ZİLZÂL SÛRESİ
-1-
إِذَا زُلْزِلَتِ الْأَرْضُ زِلْزَالَهَا
İzâ zulziletil ardu zilzâlehâ.
izâ zulzileti | : olduğunda, deprem, sarsılmak, titremek, hareket |
el ardu | : Dünya, arz, yeryüzü, toprak, arazi, kara, bedenler, |
zilzâle-ha | : deprem, sarsılmak, titremek, hareket, onun |
1- Toprak bir hareket ile hareket ettiğinde.
-2-
وَأَخْرَجَتِ الْأَرْضُ أَثْقَالَهَا
Ve ahrecetil ardu eskâlehâ.
ve ahreceti | : dışarı çıkardı, kaldırıldı, ortaya çıktı, |
el ardu | : Dünya, arz, yeryüzü, toprak, arazi, kara |
eskâle-hâ | : yüklemek, ağırlık, taşıdıkları, kalabalık, onun |
2- Ve toprağın içindekiler ortaya çıktığında.
-3-
وَقَالَ الْإِنسَانُ مَا لَهَا
Ve kâlel insânu mâ lehâ.
ve kâle el insanu | : dedi, der, söyler, insan |
Ma lehâ | : ne, şey, değil, oluyor, neler var |
3- İnsan dedi ki: Bu olanlar nedir?
-4-
يَوْمَئِذٍ تُحَدِّثُ أَخْبَارَهَا
Yevme izin tuhaddisu ahbârehâ.
yevme izin | : gün, vakit, her an, yetkili olan, icazet, |
tuhaddisu | : anlatacak, bahsedecek, olay, meydana gelen, |
ahbâre-hâ | : haber, bilgi, söz, fiil, duyuru, anlatım, onun |
4- Her an varlığın meydana gelişi O’nun haberleridir.
-5-
بِأَنَّ رَبَّكَ أَوْحَى لَهَا
Bi enne rabbeke ehvâlehâ.
bi enne | : olması ile, olduğu, |
rabbeke | : rab, vücudlandıran, sen |
evhâ lehâ | : ilham, vahiy, bildirilen, ona, sana, insana, |
5- Seni vücudlandıran, tüm varlıktan sana hakikatleri bildirir.
-6-
يَوْمَئِذٍ يَصْدُرُ النَّاسُ أَشْتَاتًا لِّيُرَوْا أَعْمَالَهُمْ
Yevme izin yasdurun nâsu eştâten li yurev a’mâlehum.
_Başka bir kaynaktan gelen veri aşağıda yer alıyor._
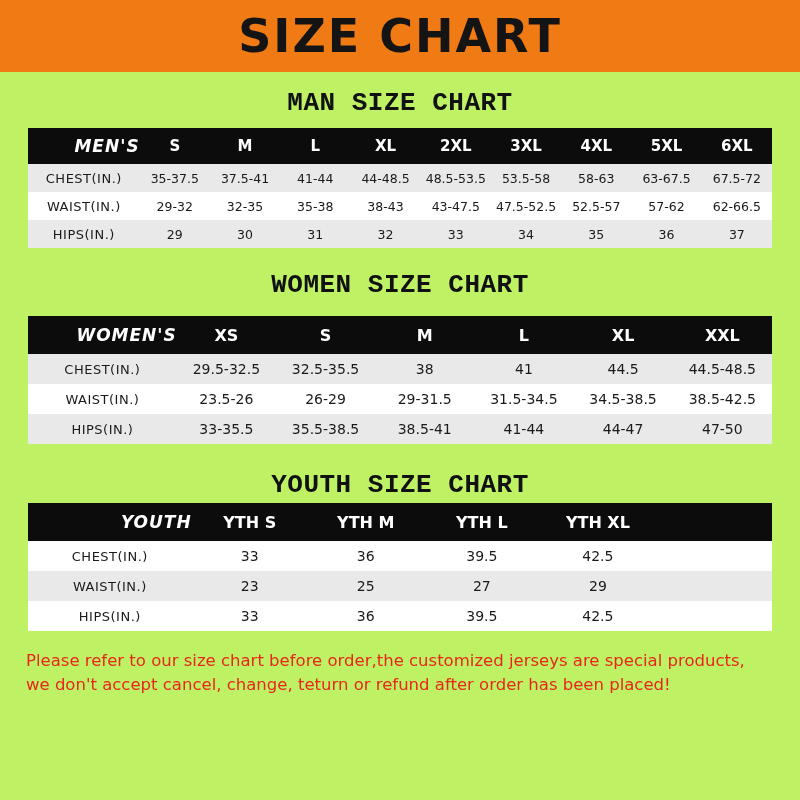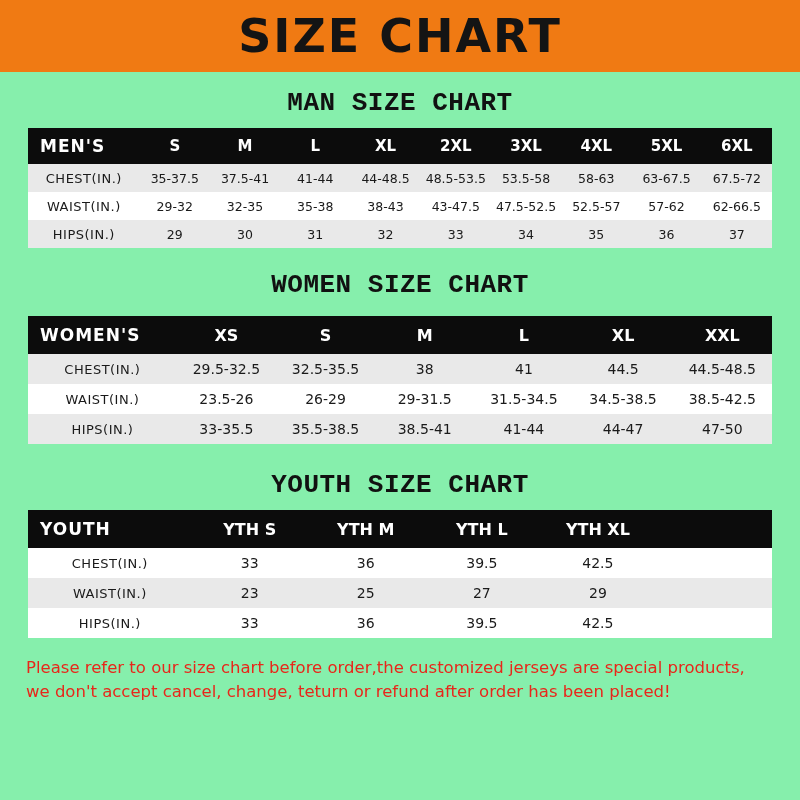--- a/index.html
+++ b/index.html
@@ -17,7 +17,7 @@
     width: 800px;
     height: 800px;
     position: relative;
-    background: #86efac;
+    background: #bef264;
     box-sizing: border-box;
   }
   

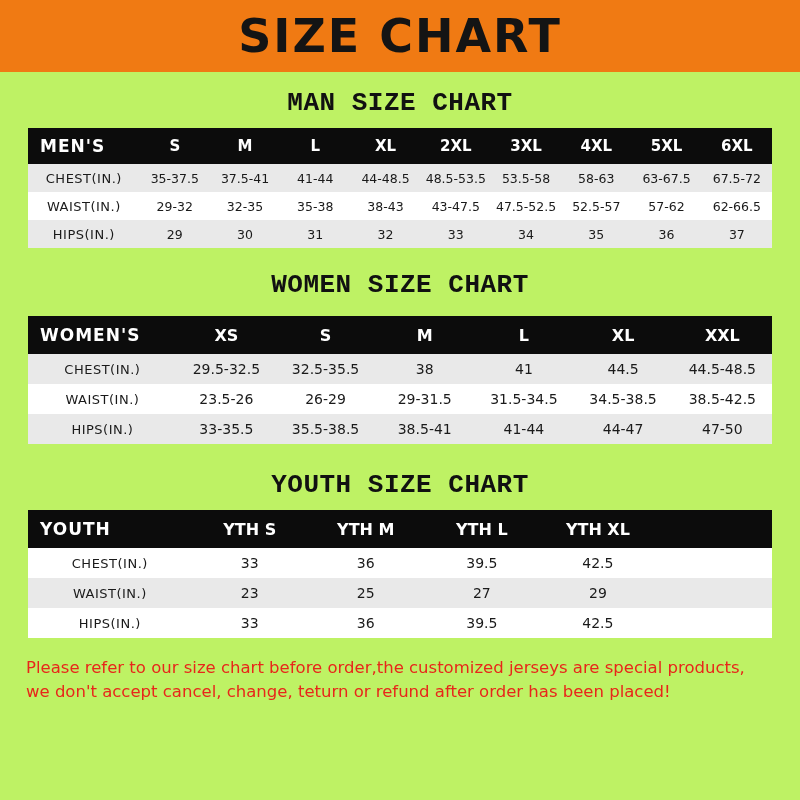--- a/index.html
+++ b/index.html
@@ -83,10 +83,11 @@
     font-weight: bold;
   }
   table.size thead th.rowlabel {
-    text-align: left;
+    text-align: right;
     padding-left: 12px;
     font-size: 17px;
     letter-spacing: 1px;
+    font-style: italic;
   }
   table.size tbody tr.odd  td { background: #e9e9e9; }
   table.size tbody tr.even td { background: #ffffff; }

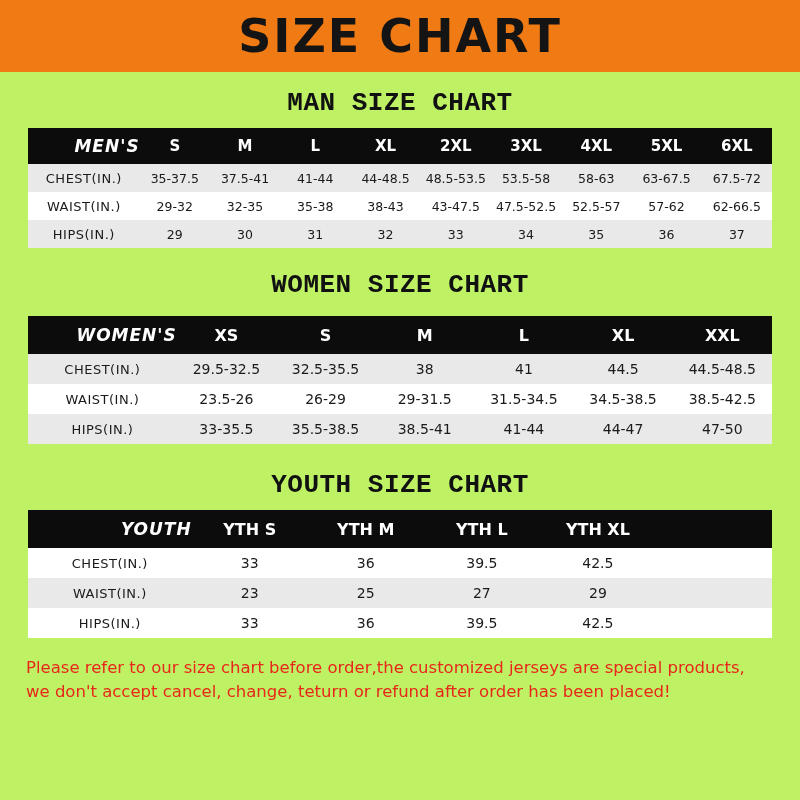--- a/index.html
+++ b/index.html
@@ -54,7 +54,7 @@
   }
   .t-man   { margin-top: 16px; margin-bottom: 10px; }
   .t-women { margin-top: 22px; margin-bottom: 16px; }
-  .t-youth { margin-top: 26px; margin-bottom: 10px; }
+  .t-youth { margin-top: 26px; margin-bottom: 3px; }
 
   
   .tbl-wrap {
yevme izin | : gün, vakit, her an, yetkili olan, icazet, |
yasduru | : sadır, ortaya çıkan, tecelli eden, gönül, |
en nâsu | : insanlar |
eştâten | : takım, fırka, çeşit, cins, ayrı ayrı, dağınık, haktan uzak |
li yurav | : için, görmek, anlamak, gösterilecek, gösterilmesi için |
amale-hum | : çalışmaları, amelleri, yaptıkları, onlar |
6- Her an tecelli eder. İnsanlar Hakk’tan uzak olmasınlar, onlar amelleriyle hakikatleri anlama içinde olsunlar
-7-
فَمَن يَعْمَلْ مِثْقَالَ ذَرَّةٍ خَيْرًا يَرَهُ
Fe men yamel miskâle zerretin hayren yereh
fe men yamel | : artık kim, ne yaptıysa |
Miskâle zerretin | : ağırlık, zerre, zerrece |
Hayren | : iyi, iyilik, bir hayır |
yera-hu | : onu görür |
7- Artık kim, zerre kadar iyilik yaparsa onun karşılığını görür.
-8-
وَمَن يَعْمَلْ مِثْقَالَ ذَرَّةٍ شَرًّا يَرَهُ
Ve men yamel miskâle zerretin şerren yereh
ve men yamel | : kim, ne, yaptıysa |
Miskâle zerretin | : ağırlık, zerre, zerre kadar |
şerren | : şer, kötülük, |
yera-hu | : onu görür |
8- Ve kim, zerre kadar kötülük yaparsa onun karşılığını görür.